Available data:
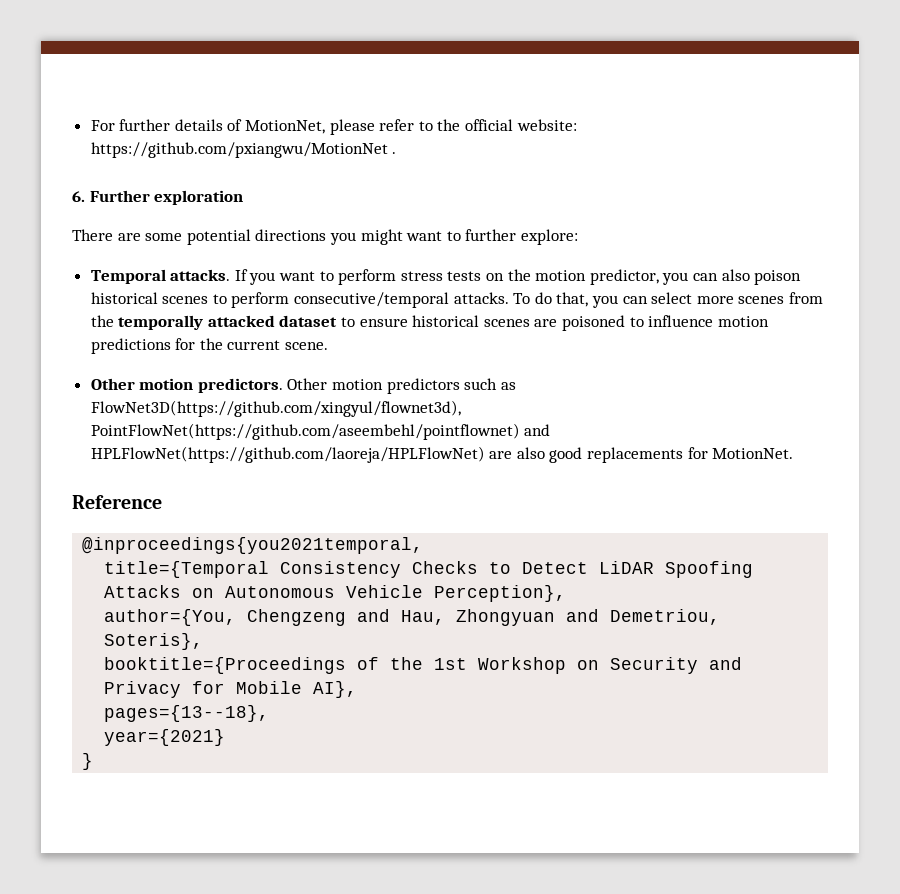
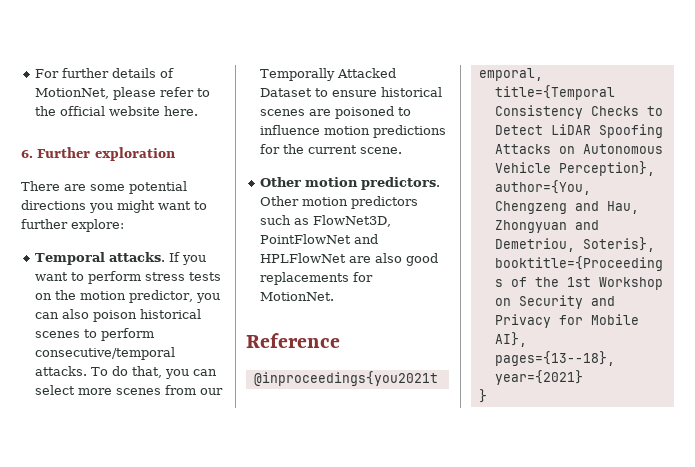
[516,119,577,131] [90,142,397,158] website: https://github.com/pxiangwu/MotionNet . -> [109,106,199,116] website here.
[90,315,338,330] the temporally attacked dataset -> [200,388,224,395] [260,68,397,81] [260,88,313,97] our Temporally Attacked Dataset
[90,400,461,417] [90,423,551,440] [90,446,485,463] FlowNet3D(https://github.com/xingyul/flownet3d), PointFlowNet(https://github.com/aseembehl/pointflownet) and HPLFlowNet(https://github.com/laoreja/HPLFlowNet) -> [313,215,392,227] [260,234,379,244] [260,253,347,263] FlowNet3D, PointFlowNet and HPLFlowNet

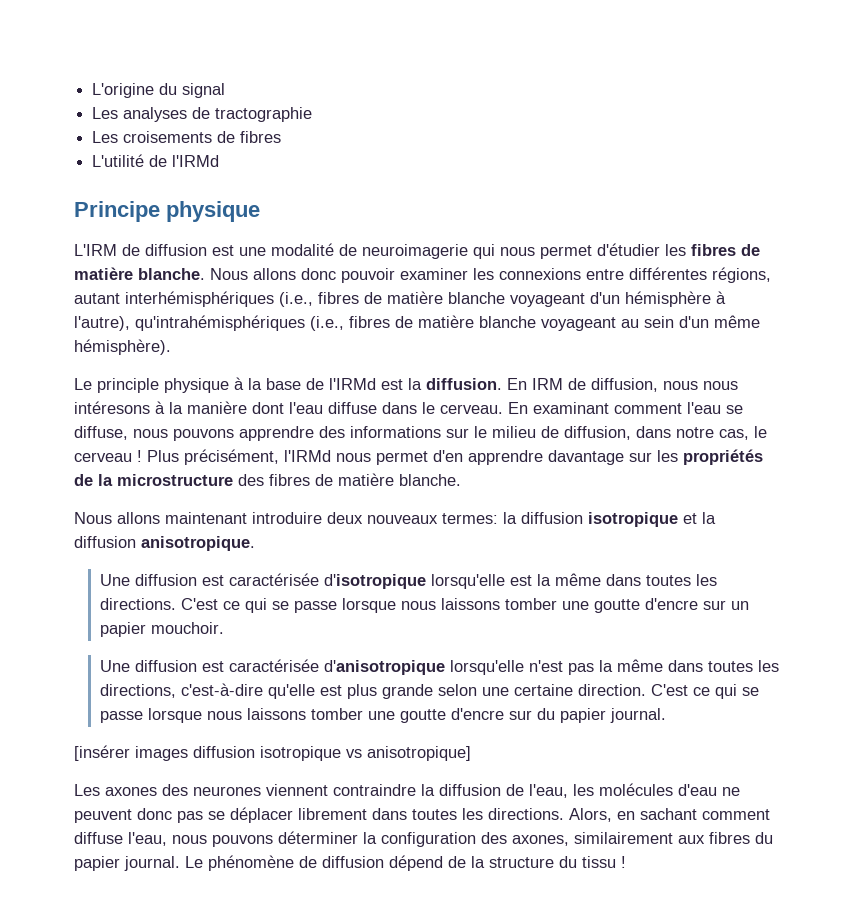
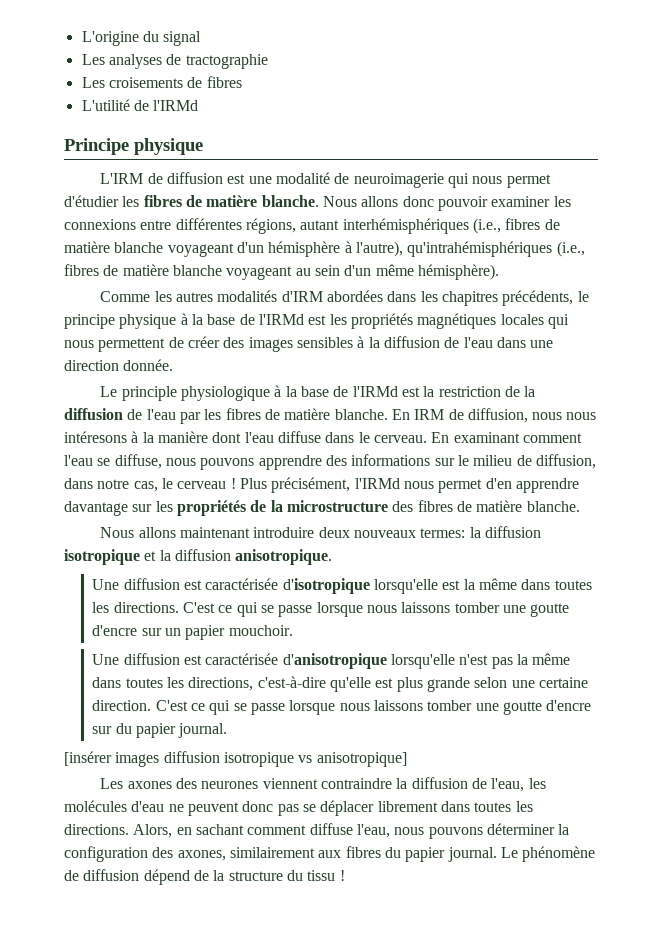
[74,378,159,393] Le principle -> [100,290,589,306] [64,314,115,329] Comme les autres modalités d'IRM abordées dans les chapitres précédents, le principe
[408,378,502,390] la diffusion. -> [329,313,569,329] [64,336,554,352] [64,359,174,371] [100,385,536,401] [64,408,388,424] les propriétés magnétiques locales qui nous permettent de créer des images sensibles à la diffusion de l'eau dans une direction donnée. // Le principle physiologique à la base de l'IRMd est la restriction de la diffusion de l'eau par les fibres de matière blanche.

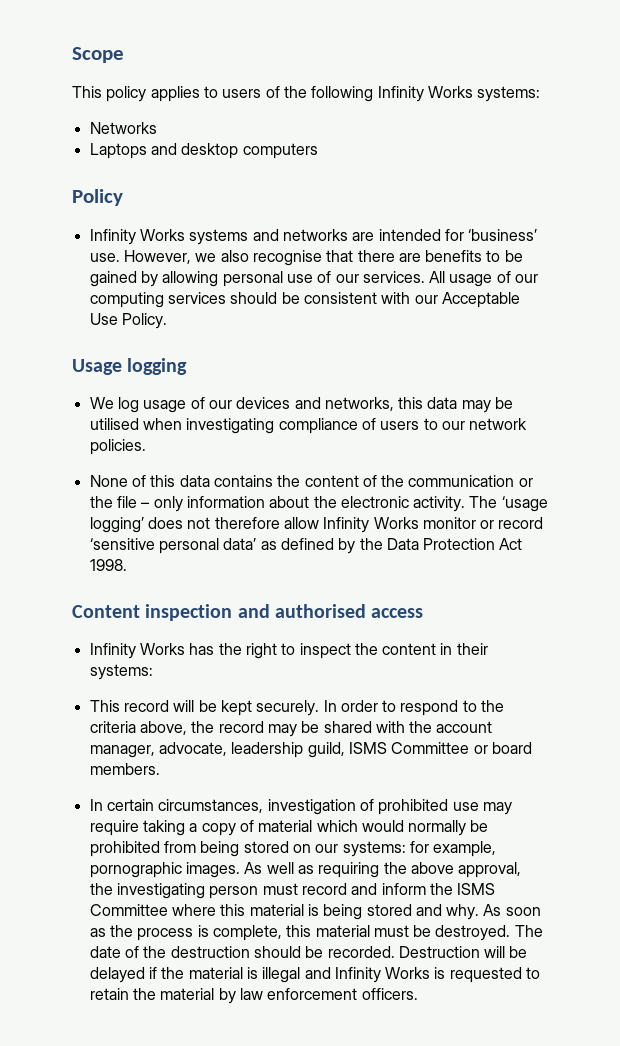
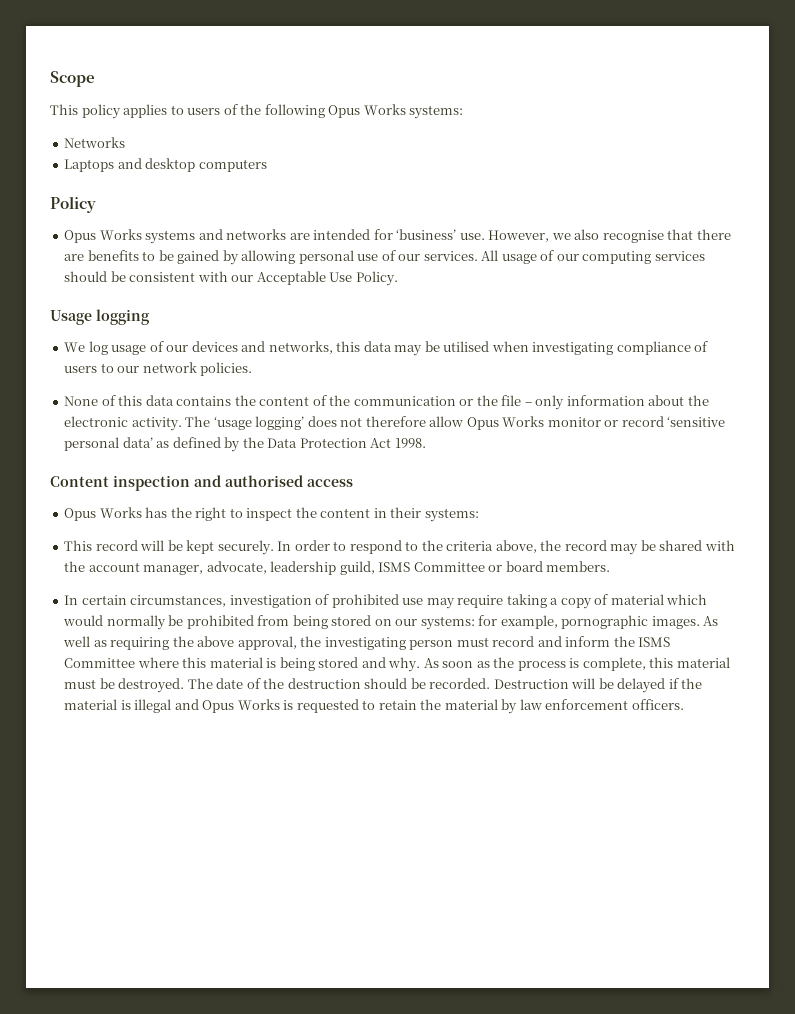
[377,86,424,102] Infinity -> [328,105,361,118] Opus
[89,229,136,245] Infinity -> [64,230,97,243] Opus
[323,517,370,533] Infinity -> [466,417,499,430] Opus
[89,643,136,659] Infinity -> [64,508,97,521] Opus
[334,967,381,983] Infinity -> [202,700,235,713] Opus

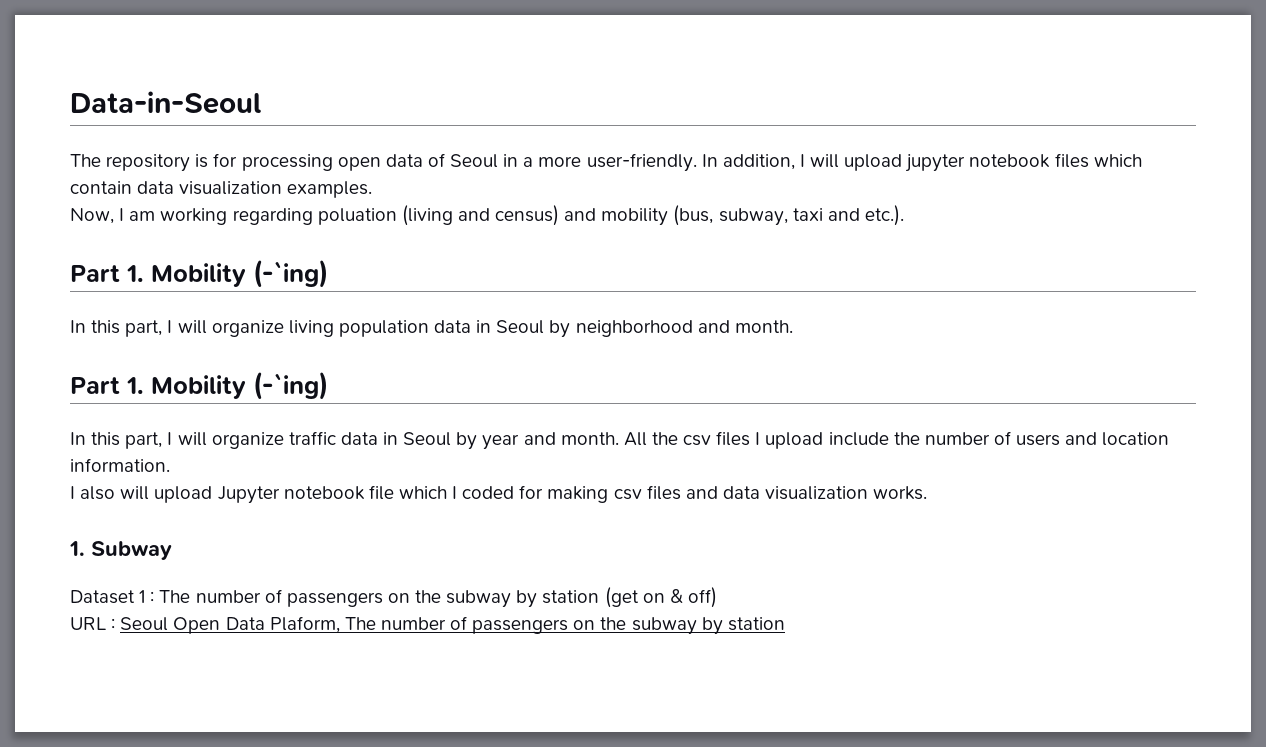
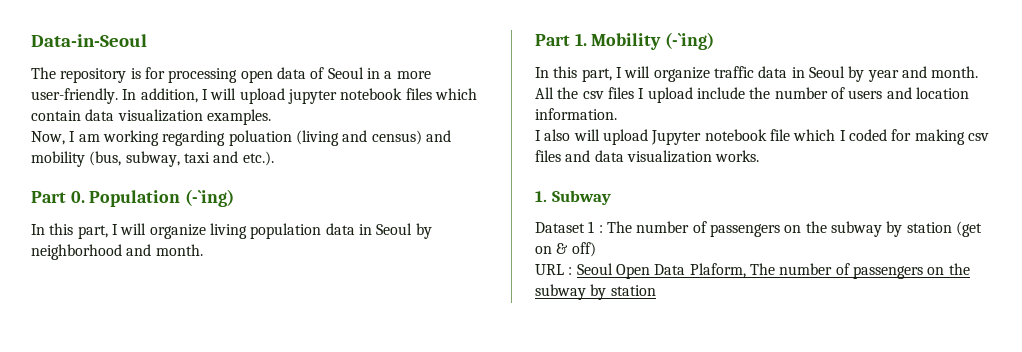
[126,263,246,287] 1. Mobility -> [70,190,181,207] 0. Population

What the task asks: Return a copy of every line in the records that includes the string "Infinity".

Written reply:
[377,86,424,102] Infinity -> [328,105,361,118] Opus
[89,229,136,245] Infinity -> [64,230,97,243] Opus
[323,517,370,533] Infinity -> [466,417,499,430] Opus
[89,643,136,659] Infinity -> [64,508,97,521] Opus
[334,967,381,983] Infinity -> [202,700,235,713] Opus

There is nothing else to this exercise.